When a colorful, blocks-long "Soul Train" line boogies down W. Broadway in north Minneapolis on Saturday, the steppers and roller skaters will be taking part in more than an attempt to break a Guinness World Record. The street dancing, part of the seventh annual daylong arts crawl known as FLOW, is part of a project of revitalized dreams.
It's been dubbed "the Broadway awakening."
"When you drive down Broadway, it's more alive with art and culture now than even a few years ago, and you can see the transformation taking place," said Roderic Southall, a neighborhood resident who co-founded Northside Arts Collective and is director of the Obsidian Arts gallery in south Minneapolis.

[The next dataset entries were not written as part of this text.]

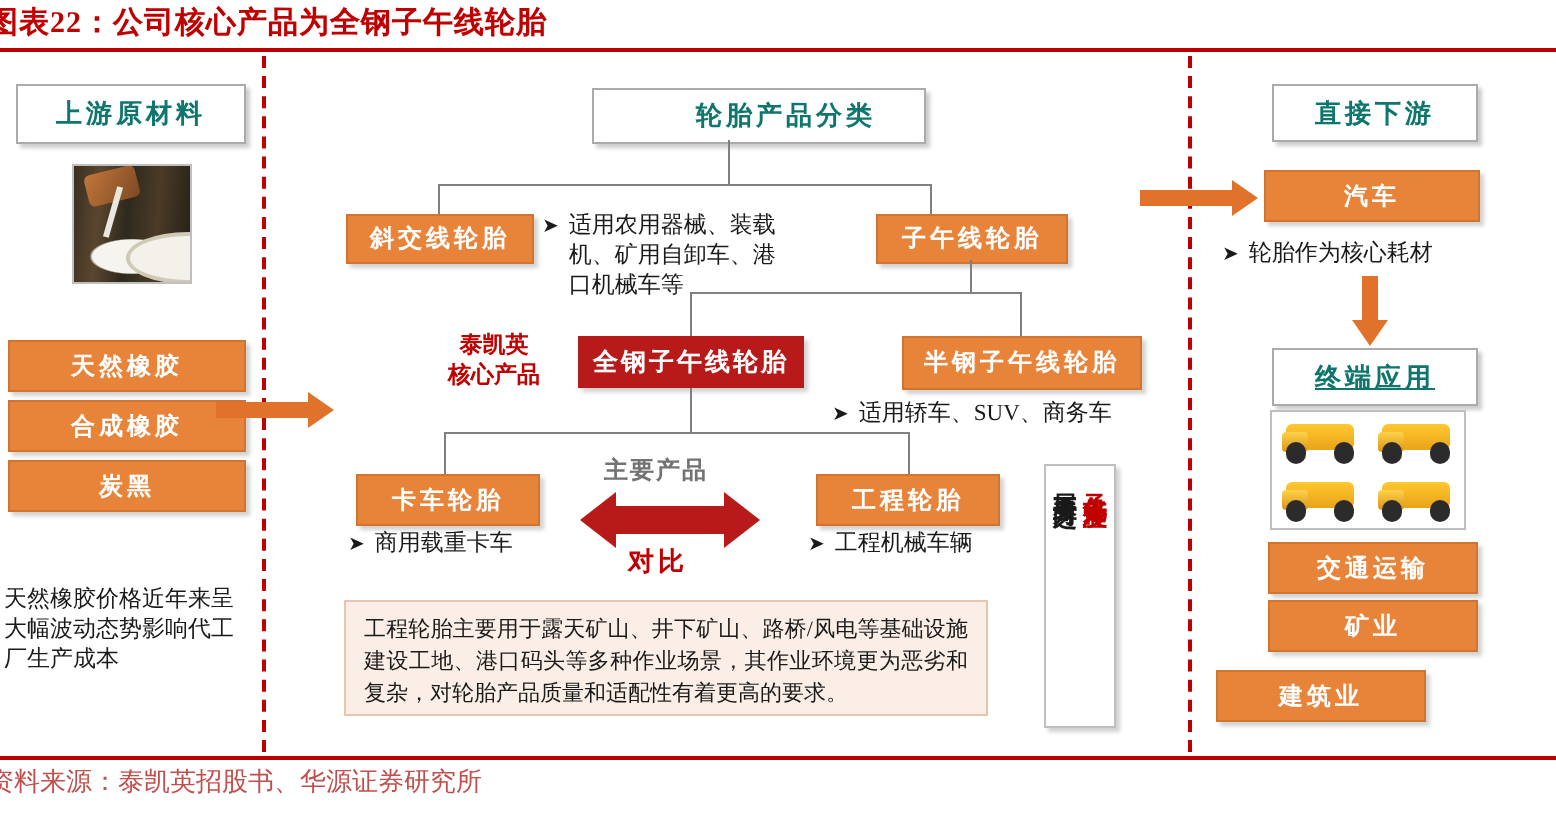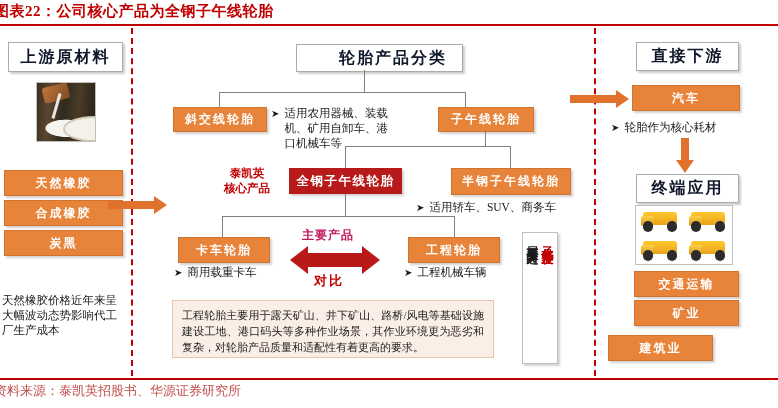--- a/index.html
+++ b/index.html
@@ -40,7 +40,7 @@
     position:absolute;background:#ffffff;border:1px solid #AEAAAA;
     box-shadow:2px 2px 2px rgba(0,0,0,.20);
     display:flex;align-items:center;justify-content:center;
-    color:#0f172a;font-weight:bold;font-size:16px;letter-spacing:2px;
+    color:#0f766e;font-weight:bold;font-size:13px;letter-spacing:2px;
   }
   .orange-box{
     position:absolute;background:#E8833A;border:1px solid #D0742F;

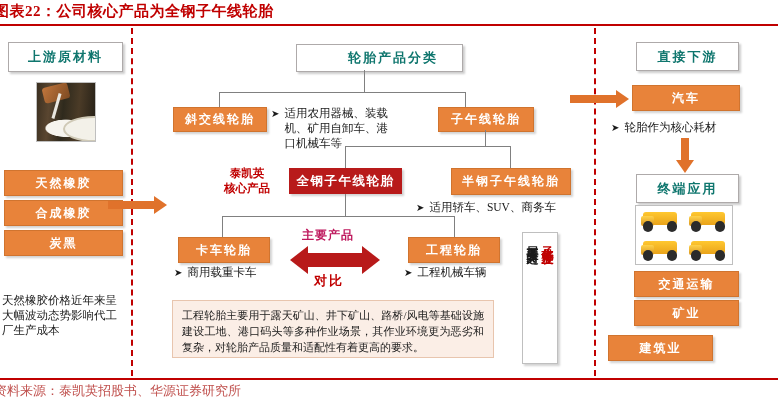--- a/index.html
+++ b/index.html
@@ -272,7 +272,7 @@
       <div class="head"></div>
   </div>
 
-  <div class="hdr-box" style="left:636px;top:174px;width:101px;height:27px;">终端应用</div>
+  <div class="hdr-box" style="left:636px;top:174px;width:101px;height:27px;text-decoration:underline;">终端应用</div>
 
   <div class="photo trucks" style="left:635px;top:205px;width:96px;height:58px;">
     <div class="truck">

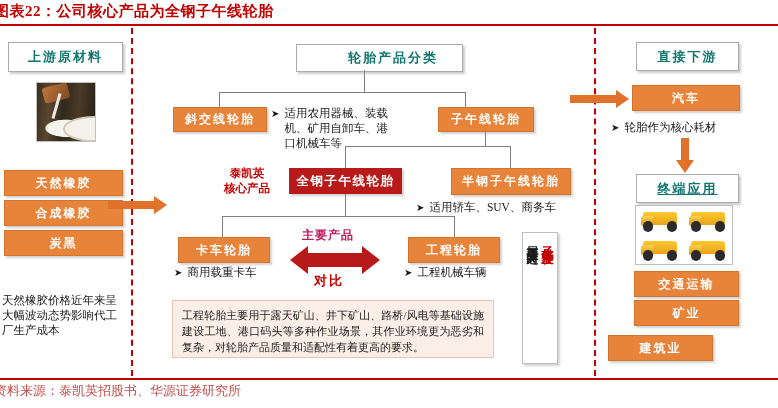--- a/index.html
+++ b/index.html
@@ -132,7 +132,7 @@
     position:absolute;color:#C00000;font-weight:bold;font-size:13px;letter-spacing:2px;
   }
   #main-product-label{
-    position:absolute;color:#be185d;font-weight:bold;font-size:12px;letter-spacing:1px;
+    position:absolute;color:#737373;font-weight:bold;font-size:12px;letter-spacing:1px;
   }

When Southall and others view W. Broadway today, they think of the Lyn-Lake neighborhood 20 years ago. That formerly struggling area in south Minneapolis is now thriving in part because of catalytic cultural anchors such as the Jungle Theater, which attracted audiences and hipsters, who in turn were followed by developers and businesses.
On W. Broadway, the two cultural pillars are the Capri Theater, which underwent a renovation in 2009, and Juxtaposition Arts, a visual arts training and development program that maintains a gallery, graphic arts lab, artists' studios and a park on its multi-venue campus of rehabbed buildings on the corner of Broadway and Emerson Avenue N.
"We want to be like Uptown, with a thriving street life and lots of amenities, but not the same amenities," said Roger Cummings, one of three founders of Juxtaposition, which has five employees and a $600,000 annual budget. "What we want to see over the next 17 years -- and I believe we will -- is this community coming into its full potential, with bustling businesses, with great street life."
Over its 17 years, Juxtaposition has employed and trained hundreds of students, many of whom have gone on to top art schools and to Ivy League colleges. The organization also has become an arts property developer, recently acquiring a 9,000-square-foot building next door that it is making into studios and a multi-use gallery and performance space.